Con predisposición a beber. Una investigación realizada por especialistas del Conicet, en Córdoba, demostró que los bebés recién nacidos tienen la capacidad de reconocer el alcohol por la sola condición de haberlo experimentado en el útero. Aunque la mujer consuma en forma moderada, sus hijos adquieren una capacidad de aprendizaje y una predisposición al consumo que se extendería hasta la adolescencia. 

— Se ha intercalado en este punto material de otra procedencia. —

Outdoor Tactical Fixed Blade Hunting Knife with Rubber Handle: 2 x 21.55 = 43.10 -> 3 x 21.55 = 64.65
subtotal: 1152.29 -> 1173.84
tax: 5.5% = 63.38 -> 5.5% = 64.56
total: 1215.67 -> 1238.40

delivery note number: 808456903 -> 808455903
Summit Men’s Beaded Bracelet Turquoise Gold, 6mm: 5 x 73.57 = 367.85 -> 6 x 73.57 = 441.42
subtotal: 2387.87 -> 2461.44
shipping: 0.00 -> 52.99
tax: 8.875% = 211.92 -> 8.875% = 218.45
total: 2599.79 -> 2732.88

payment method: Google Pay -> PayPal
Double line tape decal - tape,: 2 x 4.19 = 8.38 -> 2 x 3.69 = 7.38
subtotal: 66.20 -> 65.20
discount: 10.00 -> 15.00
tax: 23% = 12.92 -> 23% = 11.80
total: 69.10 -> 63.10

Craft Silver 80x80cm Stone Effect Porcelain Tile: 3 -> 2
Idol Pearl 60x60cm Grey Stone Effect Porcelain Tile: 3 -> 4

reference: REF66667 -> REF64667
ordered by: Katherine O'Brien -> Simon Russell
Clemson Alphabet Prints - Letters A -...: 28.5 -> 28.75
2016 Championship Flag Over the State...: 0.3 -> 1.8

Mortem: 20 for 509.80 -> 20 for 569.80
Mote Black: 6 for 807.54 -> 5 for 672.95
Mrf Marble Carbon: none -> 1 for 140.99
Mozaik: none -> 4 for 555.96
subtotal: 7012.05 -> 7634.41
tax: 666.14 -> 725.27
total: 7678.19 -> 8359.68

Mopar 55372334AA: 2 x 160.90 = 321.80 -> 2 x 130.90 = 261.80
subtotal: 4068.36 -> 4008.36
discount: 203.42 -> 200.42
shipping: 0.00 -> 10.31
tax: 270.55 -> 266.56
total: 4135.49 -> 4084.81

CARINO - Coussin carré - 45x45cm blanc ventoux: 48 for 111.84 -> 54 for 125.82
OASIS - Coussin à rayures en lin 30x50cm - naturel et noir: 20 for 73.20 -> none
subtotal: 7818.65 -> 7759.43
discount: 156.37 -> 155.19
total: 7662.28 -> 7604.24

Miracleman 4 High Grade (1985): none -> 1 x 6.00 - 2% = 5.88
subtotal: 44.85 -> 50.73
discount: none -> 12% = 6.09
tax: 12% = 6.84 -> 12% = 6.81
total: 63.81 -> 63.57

El estudio, realizado por el Instituto de Investigación Médica Mercedes y Martín Ferreyra, abarcó una muestra de 93 niños nacidos en el servicio de Neonatología de la Maternidad Nacional de Córdoba. Fue realizado en dos etapas: la primera abarcó a pequeños de entre 24 a 48 horas de nacidos; la segunda, niños de entre siete a 10 días de vida.

El equipo dividió la muestra en dos según el grado de consumo de alcohol de sus madres. Si la mujer solía tomar una vez por semana hasta 200 gramos de alcohol (medio litro de cerveza o un cuarto de litro de vino) era considerada “Frecuente”. En cambio las “infrecuentes” eran las que no ingerían.

A los recién nacidos se les acercó un hisopo con olor a limón y otro con alcohol. Se estudiaron y midieron las reacciones faciales. El resultado sorprendió. Los hijos de mamás que habían tomado tuvieron reacciones hedónicas apetitivas (experimentaron placer) al oler alcohol: sonrieron y relajaron los músculos del rostro. El segundo grupo, en cambio, sintió rechazo: frunció la cara y arrugó la nariz.  “Los hijos de madres que han bebido están más dispuestos a aceptar el alcohol. Tendrían una nueva capacidad de aprendizaje y esto podría promover a largo plazo el consumo”, explicó Molina.

El estudio fue realizado por Ana Faas, Elvio Spontón, Pedro Moya y Juan Carlos Molina y se presentó en el Programa de Comunicación Pública de la Ciencia que organizó el Ministerio de Ciencia y Tecnología de Córdoba.